▶ Problem details
Please return only the lines from the one holding "ravulizumabs á komplementháð" through the one holding "meðferð stendur og í 8", exactly as they appear in the records below, both ends included.

▶ Given data
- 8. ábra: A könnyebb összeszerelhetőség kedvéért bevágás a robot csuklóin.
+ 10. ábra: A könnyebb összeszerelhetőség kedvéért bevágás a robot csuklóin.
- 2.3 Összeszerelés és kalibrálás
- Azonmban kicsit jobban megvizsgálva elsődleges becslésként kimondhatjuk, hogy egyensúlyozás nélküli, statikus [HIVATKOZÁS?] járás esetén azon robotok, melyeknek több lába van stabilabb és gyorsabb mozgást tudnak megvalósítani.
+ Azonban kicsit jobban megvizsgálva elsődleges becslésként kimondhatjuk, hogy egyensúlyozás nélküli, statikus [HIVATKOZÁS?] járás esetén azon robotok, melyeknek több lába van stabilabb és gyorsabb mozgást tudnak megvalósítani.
---
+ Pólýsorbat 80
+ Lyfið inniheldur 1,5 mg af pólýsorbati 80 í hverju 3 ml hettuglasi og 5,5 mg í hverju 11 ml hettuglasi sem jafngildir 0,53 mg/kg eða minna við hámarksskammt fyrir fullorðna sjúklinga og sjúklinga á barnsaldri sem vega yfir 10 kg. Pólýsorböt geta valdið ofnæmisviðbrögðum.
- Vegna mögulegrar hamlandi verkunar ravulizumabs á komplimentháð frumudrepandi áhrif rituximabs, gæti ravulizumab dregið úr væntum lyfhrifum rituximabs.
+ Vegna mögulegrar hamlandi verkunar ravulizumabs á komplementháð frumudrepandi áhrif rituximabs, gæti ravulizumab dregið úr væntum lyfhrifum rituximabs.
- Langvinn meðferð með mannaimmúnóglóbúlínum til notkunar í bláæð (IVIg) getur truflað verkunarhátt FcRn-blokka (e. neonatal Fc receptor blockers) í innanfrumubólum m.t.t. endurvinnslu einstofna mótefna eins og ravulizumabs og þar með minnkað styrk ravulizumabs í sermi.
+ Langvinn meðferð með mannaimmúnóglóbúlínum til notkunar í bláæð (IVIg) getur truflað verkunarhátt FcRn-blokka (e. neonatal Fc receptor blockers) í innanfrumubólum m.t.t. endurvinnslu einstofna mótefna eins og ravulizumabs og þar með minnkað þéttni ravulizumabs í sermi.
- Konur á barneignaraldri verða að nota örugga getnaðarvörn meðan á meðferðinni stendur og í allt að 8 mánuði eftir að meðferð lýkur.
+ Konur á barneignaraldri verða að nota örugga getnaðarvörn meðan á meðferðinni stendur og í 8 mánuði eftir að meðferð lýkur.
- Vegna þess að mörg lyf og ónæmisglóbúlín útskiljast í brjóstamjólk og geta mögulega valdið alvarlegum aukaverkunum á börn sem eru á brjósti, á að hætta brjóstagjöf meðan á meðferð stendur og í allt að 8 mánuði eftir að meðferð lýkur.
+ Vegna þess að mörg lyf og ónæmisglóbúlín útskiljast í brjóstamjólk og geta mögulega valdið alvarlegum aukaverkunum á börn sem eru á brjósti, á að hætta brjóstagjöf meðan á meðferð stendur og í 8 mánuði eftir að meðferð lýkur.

▶ Completed exercise
+ Vegna mögulegrar hamlandi verkunar ravulizumabs á komplementháð frumudrepandi áhrif rituximabs, gæti ravulizumab dregið úr væntum lyfhrifum rituximabs.
- Langvinn meðferð með mannaimmúnóglóbúlínum til notkunar í bláæð (IVIg) getur truflað verkunarhátt FcRn-blokka (e. neonatal Fc receptor blockers) í innanfrumubólum m.t.t. endurvinnslu einstofna mótefna eins og ravulizumabs og þar með minnkað styrk ravulizumabs í sermi.
+ Langvinn meðferð með mannaimmúnóglóbúlínum til notkunar í bláæð (IVIg) getur truflað verkunarhátt FcRn-blokka (e. neonatal Fc receptor blockers) í innanfrumubólum m.t.t. endurvinnslu einstofna mótefna eins og ravulizumabs og þar með minnkað þéttni ravulizumabs í sermi.
- Konur á barneignaraldri verða að nota örugga getnaðarvörn meðan á meðferðinni stendur og í allt að 8 mánuði eftir að meðferð lýkur.
+ Konur á barneignaraldri verða að nota örugga getnaðarvörn meðan á meðferðinni stendur og í 8 mánuði eftir að meðferð lýkur.
- Vegna þess að mörg lyf og ónæmisglóbúlín útskiljast í brjóstamjólk og geta mögulega valdið alvarlegum aukaverkunum á börn sem eru á brjósti, á að hætta brjóstagjöf meðan á meðferð stendur og í allt að 8 mánuði eftir að meðferð lýkur.
+ Vegna þess að mörg lyf og ónæmisglóbúlín útskiljast í brjóstamjólk og geta mögulega valdið alvarlegum aukaverkunum á börn sem eru á brjósti, á að hætta brjóstagjöf meðan á meðferð stendur og í 8 mánuði eftir að meðferð lýkur.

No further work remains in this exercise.